Aquella noche un escalofrío le despertó y sintió como alguien se sentaba a su lado y acariciaba su mejilla, Leo le miró fijamente y tras bostezar, una gran sonrisa apareció en su cara.

– Gracias por permanecer tanto tiempo a mi lado -le dijo aquella imagen agradecida.

– No tienes que dármelas. Yo tendría que estar agradecido por ser mi amigo durante tanto tiempo y estar siempre a mi lado.

– Siento que nunca hayas podido jugar al futbol y que tus amigos se rieran de ti. Siento no haberte dado todo aquello que habías deseado.

– Bueno, eso ya pasó. Hace tiempo que aprendí cual era mi misión y ahora puedo sentirla y estar agradecido.

– El esfuerzo de fe ante el impedimento de la una vida -le indicó.

– Cierto, pero ha merecido la pena -le contestó.

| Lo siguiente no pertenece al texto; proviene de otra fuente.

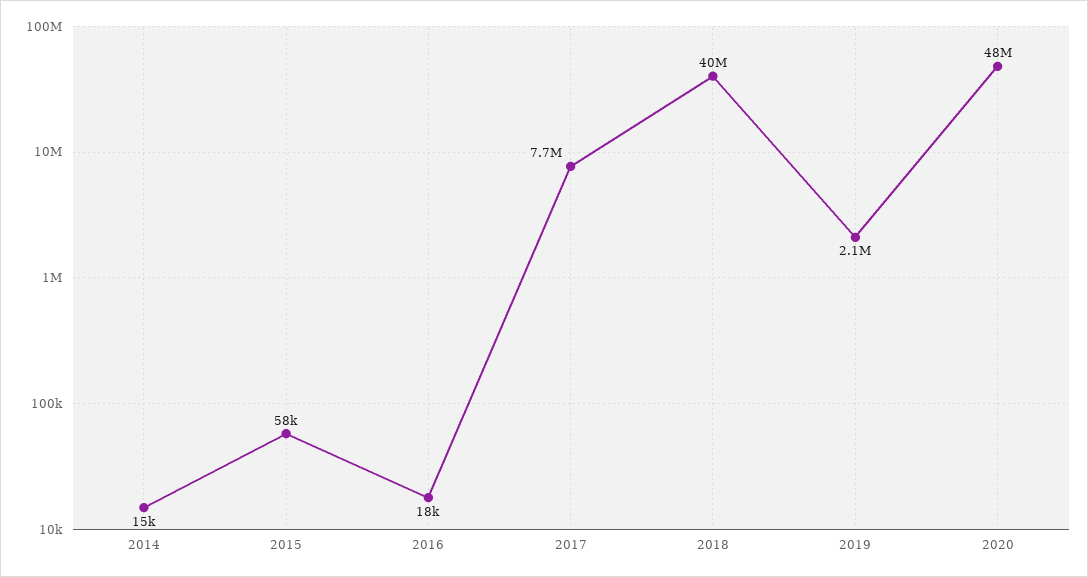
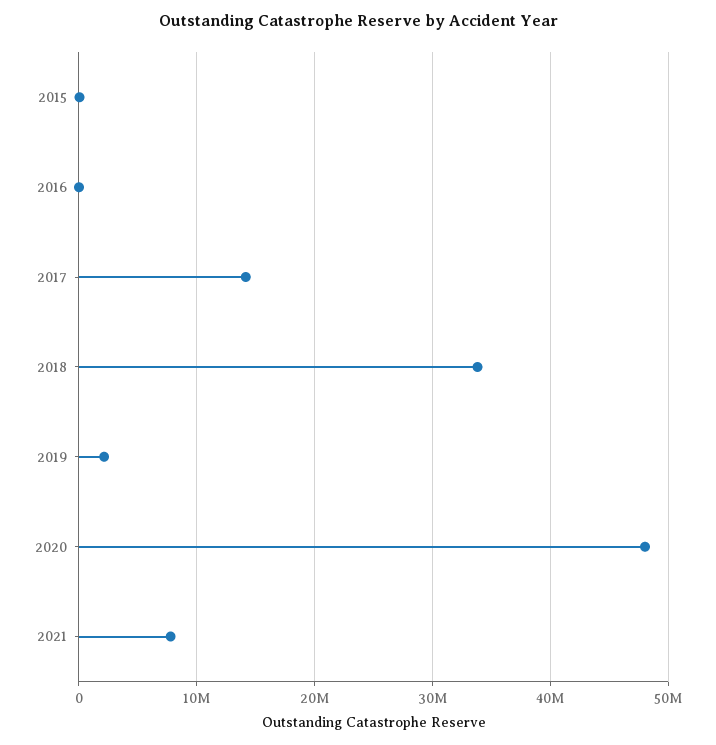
2014: 15000 -> none
2017: 7700000 -> 14000000
2018: 40000000 -> 34000000
2021: none -> 8000000

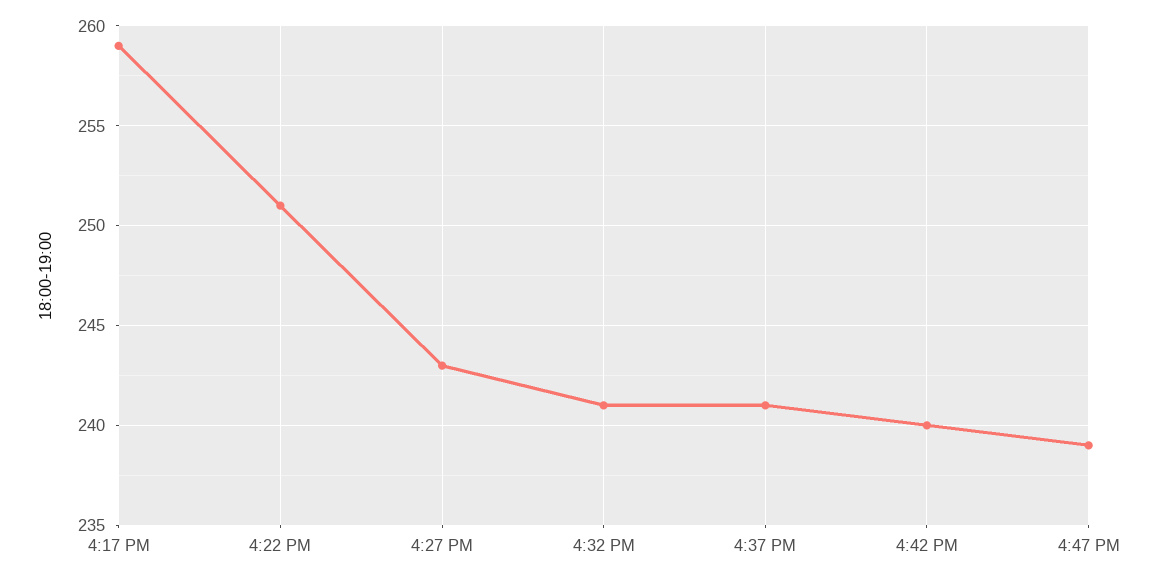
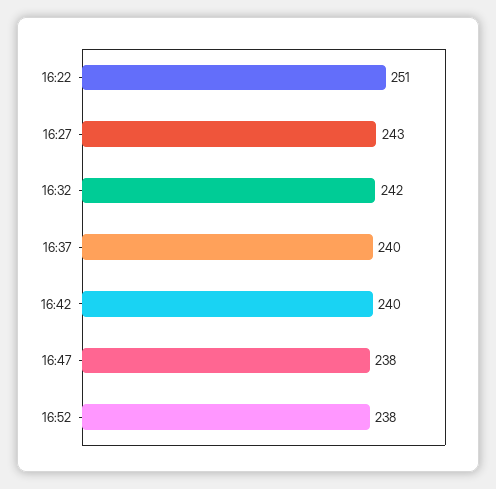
4:17 PM: 259 -> none
4:32 PM: 241 -> 242
4:37 PM: 241 -> 240
4:47 PM: 239 -> 238
16:52: none -> 238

Leo siguió observando esos ojos que siempre le habían enamorado y siguió fijándose en aquel rostro que ya no estaba herido. Sonriendo, el muchacho tímidamente le agarró su mano y sintió un calor inmenso que iluminó su corazón.

– Esta vez, querido amigo no quiero hacer el camino solo, ¿me acompañarías? -prosiguió diciéndole.

– Si, claro – dijo Leo buscando sus muletas.

– Tranquilo Leo, donde vamos ya no las necesitarás más –Jesús se levantó y le ofreció sus manos para que el muchacho se pusiera en pie- ¿En marcha?

Leo dejó caer una pequeña lágrima que se deslizó por su mejilla y muy lentamente empezó a caminar con cierto miedo a perder el equilibrio. Observó sus pies, sus piernas, su cuerpo entero que ya no parecía el mismo y agarrado a su amigo, emprendió su camino.

A la mañana siguiente como siempre, el sacerdote le dejó el desayuno a su lado, pero esta vez a Leo el café se le quedó frio.